Charles Keating did us a favor: He showed us bow to clean up American campaigns.

"One of the reasons there is so much support for term limitations is that the American people are increasingly concerned about big-money influence in politics. So we must look beyond the next election to the next generation. And the time has come to put the national interest above the special interest-and to totally eliminate Political Action Committees."

Another Common Cause press release? The annual David Broder campaign reform op-ed? A stump speech by professor Paul Wellstone? No, this call for campaign reform came from President George Bush in his January 29 State of the Union address.

Thanks largely to the exploits of the Keating Five, the idea of campaign finance reform has quietly inched its way in from the fringes, claiming a plank on America's mainstream policy agenda for the first time since Watergate. And that's a damn fine thing. But as President Bush sets out to slay the PAC-men, he's making the same quick-fix mistake that turned Watergate campaign "reforms" into a nursery for folks like Charles Keating.

To understand this, all Bush had to do was take a hard look at the Keating Five scandal, which had nothing to do with PACs but everything to do with campaign finance's more subtle quid pro quo. Recognizing the broader relevance of their clients' actions, defense lawyers cynically turned the Senate Ethics Committee hearings into a sweeping indictment of 535 congressmen. It wasn't that the Keating Five "did nothing wrong" by intervening on behalf of a generous campaign donor; it was that "everybody else does it." Testifying on behalf of embattled colleague Dennis DeConcini, Senator Daniel Inouye admitted, "If [what DeConcini did] is improper, I think all of us at one time or another have done that."

As Jonathan Rowe of the Christian Science Monitor has argued, the Keating hearings presented a spectacle "worse than Watergate," since if Watergate "was about a few bad apples, the Keating Five is about the whole barrel." Still, there's been one healthy seed. By now, virtually every editorial page in the country has urged Congress to "get big money out of campaigns." And even though the only one nailed was the one not up for reelection, the Keating Five scandal has provided the impetus for reform that 20 years of Common Cause diatribes about "special interest money perverting the political process" never could.
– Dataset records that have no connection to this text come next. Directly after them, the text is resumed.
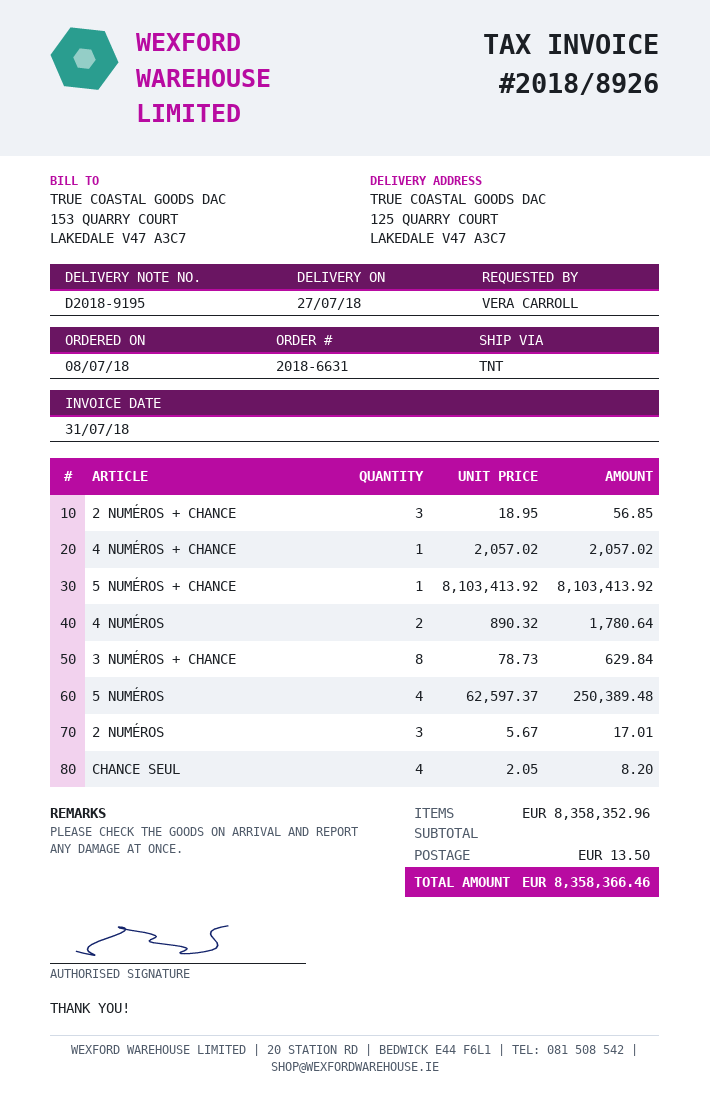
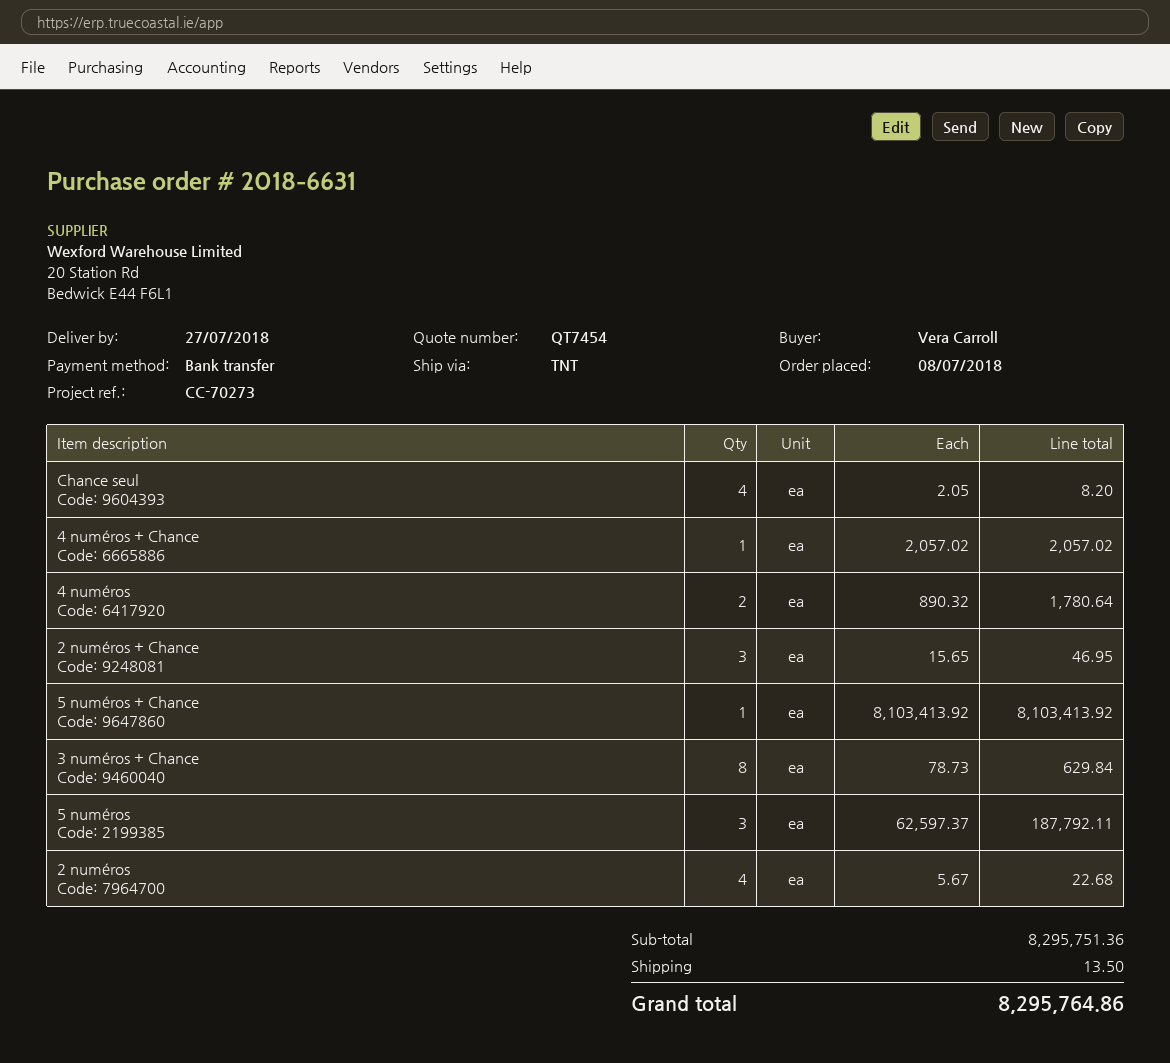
2 NUMÉROS + CHANCE: 3 x 18.95 = 56.85 -> 3 x 15.65 = 46.95
5 NUMÉROS: 4 x 62597.37 = 250389.48 -> 3 x 62597.37 = 187792.11
2 NUMÉROS: 3 x 5.67 = 17.01 -> 4 x 5.67 = 22.68
subtotal: 8358352.96 -> 8295751.36
total: 8358366.46 -> 8295764.86

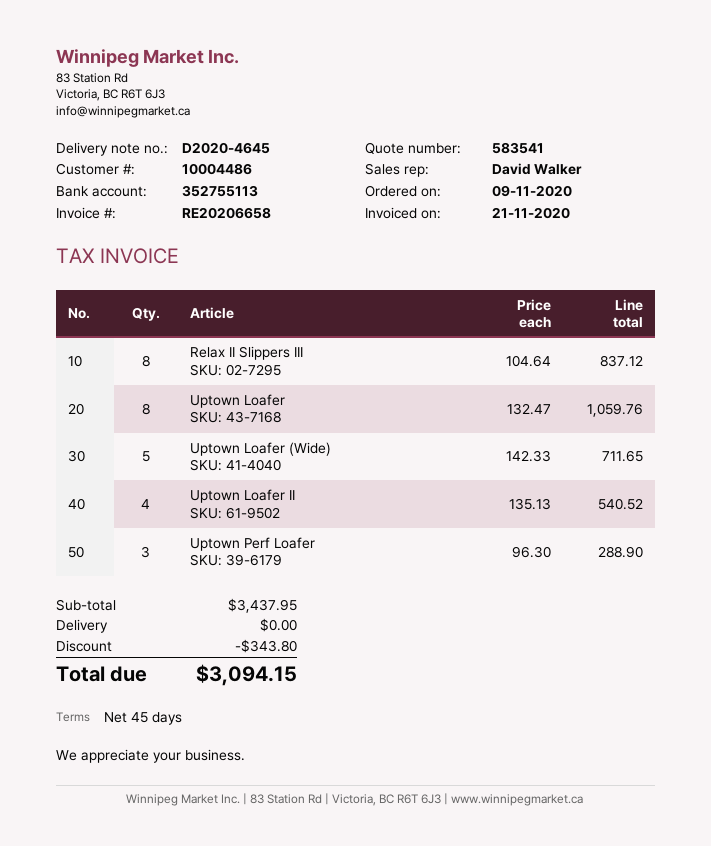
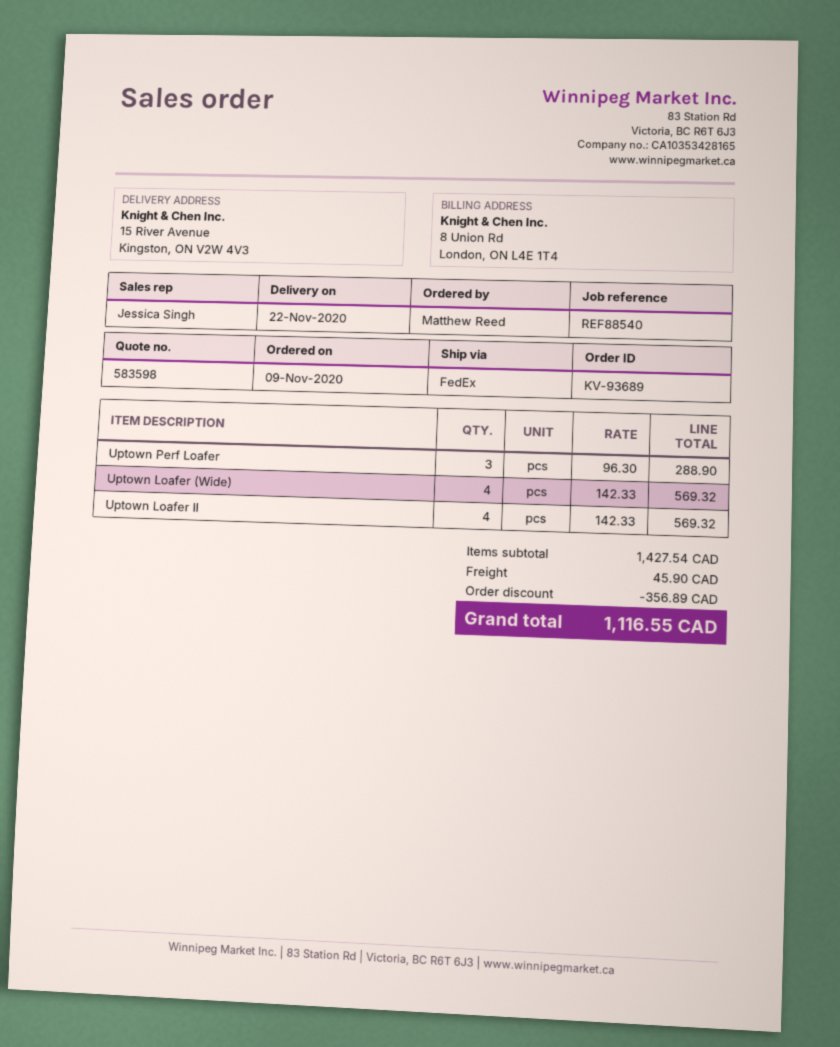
quote number: 583541 -> 583598
sales rep: David Walker -> Jessica Singh
Relax II Slippers III: 8 x 104.64 = 837.12 -> none
Uptown Loafer: 8 x 132.47 = 1059.76 -> none
Uptown Loafer (Wide): 5 x 142.33 = 711.65 -> 4 x 142.33 = 569.32
Uptown Loafer II: 4 x 135.13 = 540.52 -> 4 x 142.33 = 569.32
subtotal: 3437.95 -> 1427.54
discount: 343.80 -> 356.89
shipping: 0.00 -> 45.90
total: 3094.15 -> 1116.55

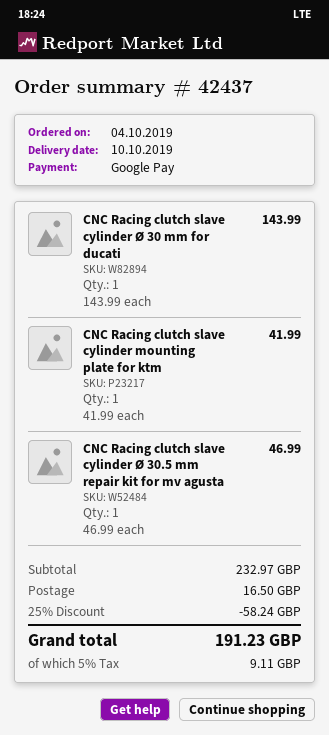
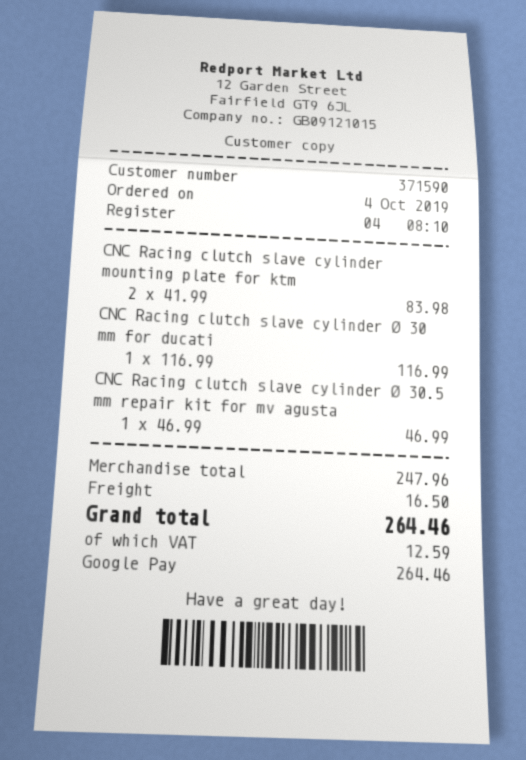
CNC Racing clutch slave cylinder Ø 30 mm for ducati: 1 x 143.99 = 143.99 -> 1 x 116.99 = 116.99
CNC Racing clutch slave cylinder mounting plate for ktm: 1 x 41.99 = 41.99 -> 2 x 41.99 = 83.98
subtotal: 232.97 -> 247.96
discount: 25% = 58.24 -> none
tax: 9.11 -> 12.59
total: 191.23 -> 264.46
Of course, it's easy to rant and rave that money is corrupting our political process-the most entrenched and PAC-financed congressmen do so every year. What's more difficult is to translate such apparent good intentions into meaningful reform. What we need aren't quick fixes like spending ceilings or public financing of campaigns. We need a treatment that goes to the root of today's gutter-pitched and skyscraper-priced congressional campaigns. Abolish the PACS, by all means. And then get to work at real reform.

Foley's follies

The best example of the folly of quick-fix reform comes, not surprisingly, from Congress itself, which last year turned a window of opportunity into the Potemkin Village of campaign reform.

Shamed into action by their Keating Five colleagues and prodded by a bipartisan advisory panel whose recommendations provided a reasonable blueprint for compromise, the Senate took the first wobbly step toward change. After years of filibustering or ignoring Democratic proposals, Senate Republicans realized that it would be political suicide not to back some sort of campaign reform. They emerged with a plan banning PACs and sharply restricting the flow of "soft money" generated by the political activities of unions and trade associations. The GOP proposal forced the Democrats' hand, helping produce a credible bipartisan bill that would have eliminated PAC contributions, prohibited the use of the frank for mass mailings during election years, limited out-of-state individual contributions to $250, and established voluntary, state-by-state spending limits.

It was a bill, amazingly, that addressed many of the inequities of the current system. But it didn't reach the president's desk last year. In fact, no campaign reform bill did, thanks, not to some PAC-engorged midwestern committee chair, but to Speaker of the House (and campaign reform "advocate") Tom Foley.

Unlike former Speaker Jim Wright, Foley has never been accused of any ethical wrongdoing. And unlike Majority Leader Richard Gephardt, the leading House...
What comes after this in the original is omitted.